GLASGOW, UK — So that’s it, then.
Scotland’s voters rejected independence Thursday by a margin of 55 to 45 percent, ending a two-year campaign and crushing the aspirations of 1.6 million voters who hoped Friday would be the start of a new nation.
In George Square in Glasgow — one of just four of Scotland’s 32 regions to vote for independence — a crowd of saltire-waving Yes supporters remained optimistic and defiant when the BBC first predicted a No vote around 5 a.m. Friday.
Within an hour, when it became clear that even Glasgow’s Yes vote wasn’t enough to swing the election, the mood changed. Men who stayed awake all night for the result dropped to their knees and cried.
“Gutted,” said Marjorie Collins, 66, as she sat on a bench watching the crowd disperse. “It’s the look of despair on these young people’s faces. I just can’t understand what happened. I knew Aberdeen would vote no, because of the oil. I hate to think it was the pensioners’ vote [that] did it.”
The retired childcare provider got up early to walk from her Glasgow flat to the square, hoping to find a victory celebration.
“I actually thought that there’d be history in the making,” she said. “Not this.”

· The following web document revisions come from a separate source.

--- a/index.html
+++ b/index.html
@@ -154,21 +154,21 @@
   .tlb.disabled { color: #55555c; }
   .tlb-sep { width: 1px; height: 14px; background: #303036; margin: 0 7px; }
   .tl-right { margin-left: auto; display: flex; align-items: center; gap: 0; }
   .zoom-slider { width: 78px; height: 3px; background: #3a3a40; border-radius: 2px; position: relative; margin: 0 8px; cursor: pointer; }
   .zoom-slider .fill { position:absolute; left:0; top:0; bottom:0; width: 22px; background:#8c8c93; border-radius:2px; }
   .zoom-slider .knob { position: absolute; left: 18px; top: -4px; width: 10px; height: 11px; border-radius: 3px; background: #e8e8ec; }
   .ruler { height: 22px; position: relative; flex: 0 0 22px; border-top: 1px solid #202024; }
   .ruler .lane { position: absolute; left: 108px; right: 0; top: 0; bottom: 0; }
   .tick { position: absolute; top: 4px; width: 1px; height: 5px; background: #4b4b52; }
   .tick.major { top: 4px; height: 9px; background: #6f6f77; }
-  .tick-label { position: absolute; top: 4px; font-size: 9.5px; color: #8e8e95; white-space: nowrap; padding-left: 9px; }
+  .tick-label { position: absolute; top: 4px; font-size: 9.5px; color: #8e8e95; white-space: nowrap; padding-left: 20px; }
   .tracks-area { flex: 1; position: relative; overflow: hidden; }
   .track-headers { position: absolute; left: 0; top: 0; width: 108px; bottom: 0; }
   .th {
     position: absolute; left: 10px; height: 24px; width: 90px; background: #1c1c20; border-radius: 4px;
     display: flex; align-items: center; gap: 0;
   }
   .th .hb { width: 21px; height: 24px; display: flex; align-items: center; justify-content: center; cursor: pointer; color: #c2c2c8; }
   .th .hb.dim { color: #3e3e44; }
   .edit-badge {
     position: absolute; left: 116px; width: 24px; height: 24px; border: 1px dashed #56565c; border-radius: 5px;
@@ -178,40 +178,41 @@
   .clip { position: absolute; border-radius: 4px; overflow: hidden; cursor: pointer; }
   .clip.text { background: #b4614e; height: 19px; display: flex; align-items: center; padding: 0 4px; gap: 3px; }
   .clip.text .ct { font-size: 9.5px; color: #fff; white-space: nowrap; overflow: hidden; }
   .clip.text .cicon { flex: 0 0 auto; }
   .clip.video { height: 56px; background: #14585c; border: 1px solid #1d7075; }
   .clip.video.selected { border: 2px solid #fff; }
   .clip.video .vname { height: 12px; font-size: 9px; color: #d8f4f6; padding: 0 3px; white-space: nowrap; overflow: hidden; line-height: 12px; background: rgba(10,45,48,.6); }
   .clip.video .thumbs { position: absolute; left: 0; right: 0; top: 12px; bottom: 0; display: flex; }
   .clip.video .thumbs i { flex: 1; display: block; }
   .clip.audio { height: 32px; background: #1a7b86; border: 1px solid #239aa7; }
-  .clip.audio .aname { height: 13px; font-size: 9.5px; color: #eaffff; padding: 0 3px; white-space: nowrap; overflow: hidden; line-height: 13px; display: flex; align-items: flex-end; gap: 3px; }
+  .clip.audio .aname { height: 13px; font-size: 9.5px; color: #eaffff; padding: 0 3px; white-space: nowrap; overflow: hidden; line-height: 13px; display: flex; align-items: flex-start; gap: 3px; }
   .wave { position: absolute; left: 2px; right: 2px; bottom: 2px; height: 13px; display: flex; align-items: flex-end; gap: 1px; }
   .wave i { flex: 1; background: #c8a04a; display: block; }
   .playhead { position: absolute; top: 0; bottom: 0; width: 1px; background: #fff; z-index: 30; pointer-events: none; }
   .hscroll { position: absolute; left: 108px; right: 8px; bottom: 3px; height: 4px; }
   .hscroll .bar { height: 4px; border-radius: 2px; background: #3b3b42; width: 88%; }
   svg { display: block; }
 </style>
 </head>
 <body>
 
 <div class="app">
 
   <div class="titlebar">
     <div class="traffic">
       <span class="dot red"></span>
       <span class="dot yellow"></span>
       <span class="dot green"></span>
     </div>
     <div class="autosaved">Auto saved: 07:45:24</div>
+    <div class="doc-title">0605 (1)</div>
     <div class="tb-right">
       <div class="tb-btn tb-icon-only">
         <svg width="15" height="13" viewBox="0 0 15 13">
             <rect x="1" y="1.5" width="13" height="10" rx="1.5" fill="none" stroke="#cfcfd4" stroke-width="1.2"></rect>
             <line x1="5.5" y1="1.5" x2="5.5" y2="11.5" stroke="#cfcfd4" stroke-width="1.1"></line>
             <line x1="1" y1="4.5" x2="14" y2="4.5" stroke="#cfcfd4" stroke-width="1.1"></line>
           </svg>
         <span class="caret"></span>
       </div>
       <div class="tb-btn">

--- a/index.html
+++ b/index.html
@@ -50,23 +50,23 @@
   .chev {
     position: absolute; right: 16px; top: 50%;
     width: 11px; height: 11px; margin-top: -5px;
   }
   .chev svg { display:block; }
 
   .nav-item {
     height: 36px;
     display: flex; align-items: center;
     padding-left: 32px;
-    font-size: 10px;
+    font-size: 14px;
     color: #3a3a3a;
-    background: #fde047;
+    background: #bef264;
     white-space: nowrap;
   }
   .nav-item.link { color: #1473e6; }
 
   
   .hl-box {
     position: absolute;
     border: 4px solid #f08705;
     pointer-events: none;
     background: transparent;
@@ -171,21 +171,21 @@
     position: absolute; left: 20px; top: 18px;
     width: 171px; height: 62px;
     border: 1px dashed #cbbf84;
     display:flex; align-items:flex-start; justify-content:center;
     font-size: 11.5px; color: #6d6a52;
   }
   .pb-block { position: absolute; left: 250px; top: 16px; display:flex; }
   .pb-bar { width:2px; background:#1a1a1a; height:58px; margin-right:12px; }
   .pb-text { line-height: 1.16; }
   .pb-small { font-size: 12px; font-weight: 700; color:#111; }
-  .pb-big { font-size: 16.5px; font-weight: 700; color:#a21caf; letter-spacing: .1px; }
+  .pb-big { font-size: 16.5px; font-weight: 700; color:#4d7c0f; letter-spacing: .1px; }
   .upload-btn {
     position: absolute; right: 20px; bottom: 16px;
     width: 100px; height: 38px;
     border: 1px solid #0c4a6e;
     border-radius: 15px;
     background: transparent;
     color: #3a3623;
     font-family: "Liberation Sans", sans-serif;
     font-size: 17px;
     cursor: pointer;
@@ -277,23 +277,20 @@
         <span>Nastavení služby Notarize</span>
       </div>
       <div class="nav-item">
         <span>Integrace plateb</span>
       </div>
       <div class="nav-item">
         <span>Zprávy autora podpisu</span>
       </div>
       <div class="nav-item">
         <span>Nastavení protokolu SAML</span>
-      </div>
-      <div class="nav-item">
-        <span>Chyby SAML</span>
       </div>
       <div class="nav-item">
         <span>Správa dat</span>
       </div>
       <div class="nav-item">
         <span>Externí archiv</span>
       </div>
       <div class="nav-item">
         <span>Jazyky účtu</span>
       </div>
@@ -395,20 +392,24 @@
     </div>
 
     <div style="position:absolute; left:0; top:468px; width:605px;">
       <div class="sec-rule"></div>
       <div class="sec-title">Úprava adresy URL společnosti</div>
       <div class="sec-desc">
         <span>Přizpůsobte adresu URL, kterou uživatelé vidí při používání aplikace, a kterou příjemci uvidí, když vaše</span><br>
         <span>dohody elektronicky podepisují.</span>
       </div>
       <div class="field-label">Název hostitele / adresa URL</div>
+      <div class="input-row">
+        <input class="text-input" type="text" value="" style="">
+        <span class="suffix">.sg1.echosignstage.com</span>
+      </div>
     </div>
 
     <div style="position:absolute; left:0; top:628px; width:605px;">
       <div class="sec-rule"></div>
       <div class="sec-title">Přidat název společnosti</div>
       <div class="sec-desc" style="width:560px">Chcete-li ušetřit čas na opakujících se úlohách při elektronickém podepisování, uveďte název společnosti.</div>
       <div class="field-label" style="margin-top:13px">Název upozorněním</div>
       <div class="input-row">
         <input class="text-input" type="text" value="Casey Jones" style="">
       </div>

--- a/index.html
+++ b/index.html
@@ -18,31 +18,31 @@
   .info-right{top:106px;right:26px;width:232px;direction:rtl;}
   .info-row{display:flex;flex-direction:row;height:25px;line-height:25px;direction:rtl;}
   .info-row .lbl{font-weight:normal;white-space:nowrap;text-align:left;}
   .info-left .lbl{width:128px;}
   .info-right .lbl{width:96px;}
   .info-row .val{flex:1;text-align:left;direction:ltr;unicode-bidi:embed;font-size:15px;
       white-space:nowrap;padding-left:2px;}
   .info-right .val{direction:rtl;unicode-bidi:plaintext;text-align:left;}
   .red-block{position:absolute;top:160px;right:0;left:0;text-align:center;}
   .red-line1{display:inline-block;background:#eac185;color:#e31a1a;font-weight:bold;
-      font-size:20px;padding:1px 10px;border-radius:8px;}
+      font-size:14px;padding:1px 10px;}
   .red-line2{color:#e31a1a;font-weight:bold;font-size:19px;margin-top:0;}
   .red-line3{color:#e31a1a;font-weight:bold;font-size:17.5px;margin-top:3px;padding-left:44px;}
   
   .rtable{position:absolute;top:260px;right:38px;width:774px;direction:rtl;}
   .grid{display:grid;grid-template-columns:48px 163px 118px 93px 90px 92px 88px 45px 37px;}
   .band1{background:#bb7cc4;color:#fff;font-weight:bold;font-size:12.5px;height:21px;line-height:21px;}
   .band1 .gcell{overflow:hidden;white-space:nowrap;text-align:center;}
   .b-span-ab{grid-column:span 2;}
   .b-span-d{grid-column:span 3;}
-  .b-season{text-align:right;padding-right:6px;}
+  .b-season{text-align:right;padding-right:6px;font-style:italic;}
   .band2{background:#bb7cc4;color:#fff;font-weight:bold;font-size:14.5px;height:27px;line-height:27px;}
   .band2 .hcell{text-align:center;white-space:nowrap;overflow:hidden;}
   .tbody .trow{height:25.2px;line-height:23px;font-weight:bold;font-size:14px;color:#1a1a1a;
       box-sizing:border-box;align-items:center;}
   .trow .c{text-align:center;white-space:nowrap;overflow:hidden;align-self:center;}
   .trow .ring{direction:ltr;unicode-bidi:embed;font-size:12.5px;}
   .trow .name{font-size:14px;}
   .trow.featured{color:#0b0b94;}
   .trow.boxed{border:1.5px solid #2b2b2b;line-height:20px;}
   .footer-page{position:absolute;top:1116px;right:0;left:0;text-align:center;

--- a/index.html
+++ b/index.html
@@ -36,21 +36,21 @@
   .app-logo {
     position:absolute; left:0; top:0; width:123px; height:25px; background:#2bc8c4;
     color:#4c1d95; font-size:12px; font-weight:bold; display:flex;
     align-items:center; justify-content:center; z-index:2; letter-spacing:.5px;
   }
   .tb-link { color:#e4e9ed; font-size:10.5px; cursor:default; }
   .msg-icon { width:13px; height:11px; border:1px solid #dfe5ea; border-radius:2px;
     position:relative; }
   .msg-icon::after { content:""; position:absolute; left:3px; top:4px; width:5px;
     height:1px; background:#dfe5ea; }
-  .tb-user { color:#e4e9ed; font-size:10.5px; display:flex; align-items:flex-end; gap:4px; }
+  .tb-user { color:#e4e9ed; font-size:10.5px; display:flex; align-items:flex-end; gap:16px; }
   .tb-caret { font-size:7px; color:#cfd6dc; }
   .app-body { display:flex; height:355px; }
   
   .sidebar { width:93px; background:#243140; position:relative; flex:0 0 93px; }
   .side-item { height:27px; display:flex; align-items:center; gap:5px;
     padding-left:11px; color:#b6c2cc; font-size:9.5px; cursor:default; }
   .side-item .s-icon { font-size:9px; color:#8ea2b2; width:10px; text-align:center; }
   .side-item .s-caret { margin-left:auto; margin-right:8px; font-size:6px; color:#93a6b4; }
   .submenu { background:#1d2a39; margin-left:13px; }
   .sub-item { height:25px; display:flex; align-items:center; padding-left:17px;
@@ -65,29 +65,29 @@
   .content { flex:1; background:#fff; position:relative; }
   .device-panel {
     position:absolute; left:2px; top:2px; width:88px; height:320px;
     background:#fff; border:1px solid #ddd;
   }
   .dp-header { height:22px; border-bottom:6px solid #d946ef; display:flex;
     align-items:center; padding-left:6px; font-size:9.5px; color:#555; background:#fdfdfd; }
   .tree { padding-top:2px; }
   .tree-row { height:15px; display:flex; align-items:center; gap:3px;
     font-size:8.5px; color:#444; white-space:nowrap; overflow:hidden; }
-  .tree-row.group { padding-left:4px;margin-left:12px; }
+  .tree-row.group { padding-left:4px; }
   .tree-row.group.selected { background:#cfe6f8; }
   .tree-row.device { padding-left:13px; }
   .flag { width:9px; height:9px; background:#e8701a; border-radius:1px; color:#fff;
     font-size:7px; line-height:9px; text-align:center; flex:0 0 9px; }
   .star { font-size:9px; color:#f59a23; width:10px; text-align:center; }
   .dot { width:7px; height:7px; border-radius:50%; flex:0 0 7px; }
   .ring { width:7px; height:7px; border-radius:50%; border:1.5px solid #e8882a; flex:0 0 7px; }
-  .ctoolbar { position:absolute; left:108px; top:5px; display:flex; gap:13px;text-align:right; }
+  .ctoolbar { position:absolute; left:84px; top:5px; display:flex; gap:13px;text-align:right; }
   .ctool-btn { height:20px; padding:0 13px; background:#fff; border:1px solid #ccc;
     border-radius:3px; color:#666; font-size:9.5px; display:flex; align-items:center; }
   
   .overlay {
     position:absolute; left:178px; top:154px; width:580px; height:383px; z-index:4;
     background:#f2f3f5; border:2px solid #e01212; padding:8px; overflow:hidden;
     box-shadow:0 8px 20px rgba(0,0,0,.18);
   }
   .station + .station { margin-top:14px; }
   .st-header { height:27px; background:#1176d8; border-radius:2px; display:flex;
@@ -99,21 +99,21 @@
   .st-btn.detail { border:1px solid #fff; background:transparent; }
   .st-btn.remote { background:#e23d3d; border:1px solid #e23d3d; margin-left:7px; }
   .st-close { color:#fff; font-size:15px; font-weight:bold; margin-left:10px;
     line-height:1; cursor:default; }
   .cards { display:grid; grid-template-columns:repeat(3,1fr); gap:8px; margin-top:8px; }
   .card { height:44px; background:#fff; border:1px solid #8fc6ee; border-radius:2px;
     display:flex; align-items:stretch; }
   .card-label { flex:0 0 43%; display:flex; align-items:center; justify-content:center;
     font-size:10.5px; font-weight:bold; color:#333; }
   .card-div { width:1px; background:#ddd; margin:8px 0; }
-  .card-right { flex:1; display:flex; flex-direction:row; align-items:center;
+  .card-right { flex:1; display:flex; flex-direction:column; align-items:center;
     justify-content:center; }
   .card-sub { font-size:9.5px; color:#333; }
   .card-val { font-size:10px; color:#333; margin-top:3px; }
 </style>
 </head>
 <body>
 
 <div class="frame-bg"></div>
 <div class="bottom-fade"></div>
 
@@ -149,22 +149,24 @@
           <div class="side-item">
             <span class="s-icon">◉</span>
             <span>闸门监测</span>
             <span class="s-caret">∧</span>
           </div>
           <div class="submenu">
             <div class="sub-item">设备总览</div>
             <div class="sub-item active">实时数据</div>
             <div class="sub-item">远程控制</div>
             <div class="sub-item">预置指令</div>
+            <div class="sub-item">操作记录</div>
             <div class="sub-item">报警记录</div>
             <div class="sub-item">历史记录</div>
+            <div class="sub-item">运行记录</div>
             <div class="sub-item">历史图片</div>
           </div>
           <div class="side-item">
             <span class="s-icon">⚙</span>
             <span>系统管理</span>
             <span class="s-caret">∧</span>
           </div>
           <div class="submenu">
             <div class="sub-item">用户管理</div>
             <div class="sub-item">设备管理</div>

It was history of a sort. Almost 85 percent of eligible voters participated, the highest turnout in UK history. An unprecedented number of voters registered — 97 percent — many of whom had never voted or been involved politically before.
For those experiencing their first taste of democracy, the defeat was especially bitter.
“It’s been rigged from the start,” said Melissa Tierney, 18, a Glasgow student who checked her phone on the street after leaving a club Friday morning and shouted over the No results pouring in.
“I’m a little bit angry. I’m on Facebook and everyone was voting yes. I don’t understand how it’s no,” she said. She wasn’t sure if she’d bother voting again.
So what happens now?
The UK may be spared the 18 months of intense negotiations that would have preceded Scotland’s planned independence in 2016.
The No vote, however, could shake things up all the same.
Politicians in Westminster now have to act on promises made to Scotland, particularly in the last two weeks of the campaign when it looked like the union might split.
Earlier this week, spurred on by former prime minister and Scottish MP Gordon Brown, the leaders of Britain’s three main political parties pledged “extensive new powers” for the Scottish Parliament following a No vote.
On Friday morning, Prime Minister David Cameron said details of Scotland’s new powers would be worked out by November and draft laws published in January.
These vague and hasty promises — which Scottish First Minister Alex Salmond said in his concession speech must be “honored in rapid course” — now have to go through the UK Parliament. Some MPs have already said they’ll fight any requests for more money for Scotland.
What’s more, the vote has sparked some serious constitutional questioning in Wales, Northern Ireland and, intriguingly, England.
It’s the only one of the UK’s four countries that doesn’t have its own assembly. England-only laws are voted on by the UK-wide Parliament. The quirk, known as the “West Lothian question,” has long vexed English lawmakers.
“We have heard the voice of Scotland, and now the millions of voices of England must also be heard,” Cameron said before 10 Downing Street Friday morning.
“Just as Scotland will vote separately in the Scottish Parliament on their issues of tax, spending and welfare, so too England, as well as Wales and Northern Ireland, should be able to vote on these issues and all this must take place in tandem with, and at the same pace as, the settlement for Scotland.”
That raises its own issues. English nationalism is a different beast than the Scottish, Welsh or Irish kind. Those who identify with it are also more likely to identify with the right-wing UK Independence Party.
With the UK general election less than nine months away, things could get interesting.
For now, the task in Scotland is to knit the country back together after an often-contentious campaign, to soothe heartbroken and frustrated nationalists and to literally clean up the millions of stickers, placards and posters plastered from the highlands to the borders.
In George Square, the pavement was littered with streamers, stickers, beer bottles and tape spelling out “Scotland.” A final die-hard group of nationalists waved flags, sang and comforted each other as cops and journalists looked on.
“Typical Scots. They’ve lost, but they’re still partying,” said Thomas Doherty, 17.
The first-time voter said he was “disappointed but not distraught” at the result. The vote was over, he said, but not the fight.
“Give it a few years and it’ll be back. It won’t stop until we split,” he said. “The union will split. It’s just a matter of time.”